Nothing is to be altered; the data must be repeated exactly.

Given records: Begin

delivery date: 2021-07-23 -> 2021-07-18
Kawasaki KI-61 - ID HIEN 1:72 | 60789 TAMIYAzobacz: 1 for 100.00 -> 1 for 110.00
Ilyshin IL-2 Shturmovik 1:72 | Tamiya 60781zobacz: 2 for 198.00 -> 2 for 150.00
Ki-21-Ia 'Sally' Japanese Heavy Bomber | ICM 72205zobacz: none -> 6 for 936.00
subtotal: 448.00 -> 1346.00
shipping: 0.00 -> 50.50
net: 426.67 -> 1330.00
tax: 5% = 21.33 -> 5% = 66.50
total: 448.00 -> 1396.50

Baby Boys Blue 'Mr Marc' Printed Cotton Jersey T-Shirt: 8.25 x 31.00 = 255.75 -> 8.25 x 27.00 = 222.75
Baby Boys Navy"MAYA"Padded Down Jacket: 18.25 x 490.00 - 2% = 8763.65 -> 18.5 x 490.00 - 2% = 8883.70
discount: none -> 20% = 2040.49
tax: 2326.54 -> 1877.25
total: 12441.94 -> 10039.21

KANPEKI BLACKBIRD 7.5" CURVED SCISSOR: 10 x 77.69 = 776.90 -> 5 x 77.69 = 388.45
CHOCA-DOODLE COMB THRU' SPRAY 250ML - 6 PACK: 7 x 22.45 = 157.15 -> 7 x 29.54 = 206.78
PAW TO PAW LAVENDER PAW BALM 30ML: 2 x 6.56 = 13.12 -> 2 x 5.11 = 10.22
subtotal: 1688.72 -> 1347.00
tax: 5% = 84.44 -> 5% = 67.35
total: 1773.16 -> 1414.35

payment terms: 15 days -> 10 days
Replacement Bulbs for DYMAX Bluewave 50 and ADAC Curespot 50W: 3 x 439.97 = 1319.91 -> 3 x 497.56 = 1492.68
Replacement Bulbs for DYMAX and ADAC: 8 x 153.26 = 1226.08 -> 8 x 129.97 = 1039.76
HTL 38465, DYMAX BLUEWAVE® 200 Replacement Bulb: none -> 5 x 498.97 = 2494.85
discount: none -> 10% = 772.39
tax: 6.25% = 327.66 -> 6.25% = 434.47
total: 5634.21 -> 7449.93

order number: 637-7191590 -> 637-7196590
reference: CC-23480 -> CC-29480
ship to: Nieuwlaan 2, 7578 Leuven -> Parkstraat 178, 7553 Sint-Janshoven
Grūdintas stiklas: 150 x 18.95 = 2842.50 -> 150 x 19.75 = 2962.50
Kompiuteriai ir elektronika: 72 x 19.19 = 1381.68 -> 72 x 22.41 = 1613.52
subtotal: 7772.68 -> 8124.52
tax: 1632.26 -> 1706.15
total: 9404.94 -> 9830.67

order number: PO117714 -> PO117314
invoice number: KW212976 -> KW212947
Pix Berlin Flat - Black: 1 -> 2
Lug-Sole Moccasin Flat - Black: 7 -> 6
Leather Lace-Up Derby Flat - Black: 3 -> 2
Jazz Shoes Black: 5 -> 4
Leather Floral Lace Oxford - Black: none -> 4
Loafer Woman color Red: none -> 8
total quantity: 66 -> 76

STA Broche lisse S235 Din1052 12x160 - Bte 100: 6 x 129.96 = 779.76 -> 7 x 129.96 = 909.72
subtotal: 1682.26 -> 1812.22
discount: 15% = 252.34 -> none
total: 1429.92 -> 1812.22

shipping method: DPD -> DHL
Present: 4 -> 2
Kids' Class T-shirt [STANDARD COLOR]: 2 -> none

Given records: End

▶ Output of the task:
delivery date: 2021-07-23 -> 2021-07-18
Kawasaki KI-61 - ID HIEN 1:72 | 60789 TAMIYAzobacz: 1 for 100.00 -> 1 for 110.00
Ilyshin IL-2 Shturmovik 1:72 | Tamiya 60781zobacz: 2 for 198.00 -> 2 for 150.00
Ki-21-Ia 'Sally' Japanese Heavy Bomber | ICM 72205zobacz: none -> 6 for 936.00
subtotal: 448.00 -> 1346.00
shipping: 0.00 -> 50.50
net: 426.67 -> 1330.00
tax: 5% = 21.33 -> 5% = 66.50
total: 448.00 -> 1396.50

Baby Boys Blue 'Mr Marc' Printed Cotton Jersey T-Shirt: 8.25 x 31.00 = 255.75 -> 8.25 x 27.00 = 222.75
Baby Boys Navy"MAYA"Padded Down Jacket: 18.25 x 490.00 - 2% = 8763.65 -> 18.5 x 490.00 - 2% = 8883.70
discount: none -> 20% = 2040.49
tax: 2326.54 -> 1877.25
total: 12441.94 -> 10039.21

KANPEKI BLACKBIRD 7.5" CURVED SCISSOR: 10 x 77.69 = 776.90 -> 5 x 77.69 = 388.45
CHOCA-DOODLE COMB THRU' SPRAY 250ML - 6 PACK: 7 x 22.45 = 157.15 -> 7 x 29.54 = 206.78
PAW TO PAW LAVENDER PAW BALM 30ML: 2 x 6.56 = 13.12 -> 2 x 5.11 = 10.22
subtotal: 1688.72 -> 1347.00
tax: 5% = 84.44 -> 5% = 67.35
total: 1773.16 -> 1414.35

payment terms: 15 days -> 10 days
Replacement Bulbs for DYMAX Bluewave 50 and ADAC Curespot 50W: 3 x 439.97 = 1319.91 -> 3 x 497.56 = 1492.68
Replacement Bulbs for DYMAX and ADAC: 8 x 153.26 = 1226.08 -> 8 x 129.97 = 1039.76
HTL 38465, DYMAX BLUEWAVE® 200 Replacement Bulb: none -> 5 x 498.97 = 2494.85
discount: none -> 10% = 772.39
tax: 6.25% = 327.66 -> 6.25% = 434.47
total: 5634.21 -> 7449.93

order number: 637-7191590 -> 637-7196590
reference: CC-23480 -> CC-29480
ship to: Nieuwlaan 2, 7578 Leuven -> Parkstraat 178, 7553 Sint-Janshoven
Grūdintas stiklas: 150 x 18.95 = 2842.50 -> 150 x 19.75 = 2962.50
Kompiuteriai ir elektronika: 72 x 19.19 = 1381.68 -> 72 x 22.41 = 1613.52
subtotal: 7772.68 -> 8124.52
tax: 1632.26 -> 1706.15
total: 9404.94 -> 9830.67

order number: PO117714 -> PO117314
invoice number: KW212976 -> KW212947
Pix Berlin Flat - Black: 1 -> 2
Lug-Sole Moccasin Flat - Black: 7 -> 6
Leather Lace-Up Derby Flat - Black: 3 -> 2
Jazz Shoes Black: 5 -> 4
Leather Floral Lace Oxford - Black: none -> 4
Loafer Woman color Red: none -> 8
total quantity: 66 -> 76

STA Broche lisse S235 Din1052 12x160 - Bte 100: 6 x 129.96 = 779.76 -> 7 x 129.96 = 909.72
subtotal: 1682.26 -> 1812.22
discount: 15% = 252.34 -> none
total: 1429.92 -> 1812.22

shipping method: DPD -> DHL
Present: 4 -> 2
Kids' Class T-shirt [STANDARD COLOR]: 2 -> none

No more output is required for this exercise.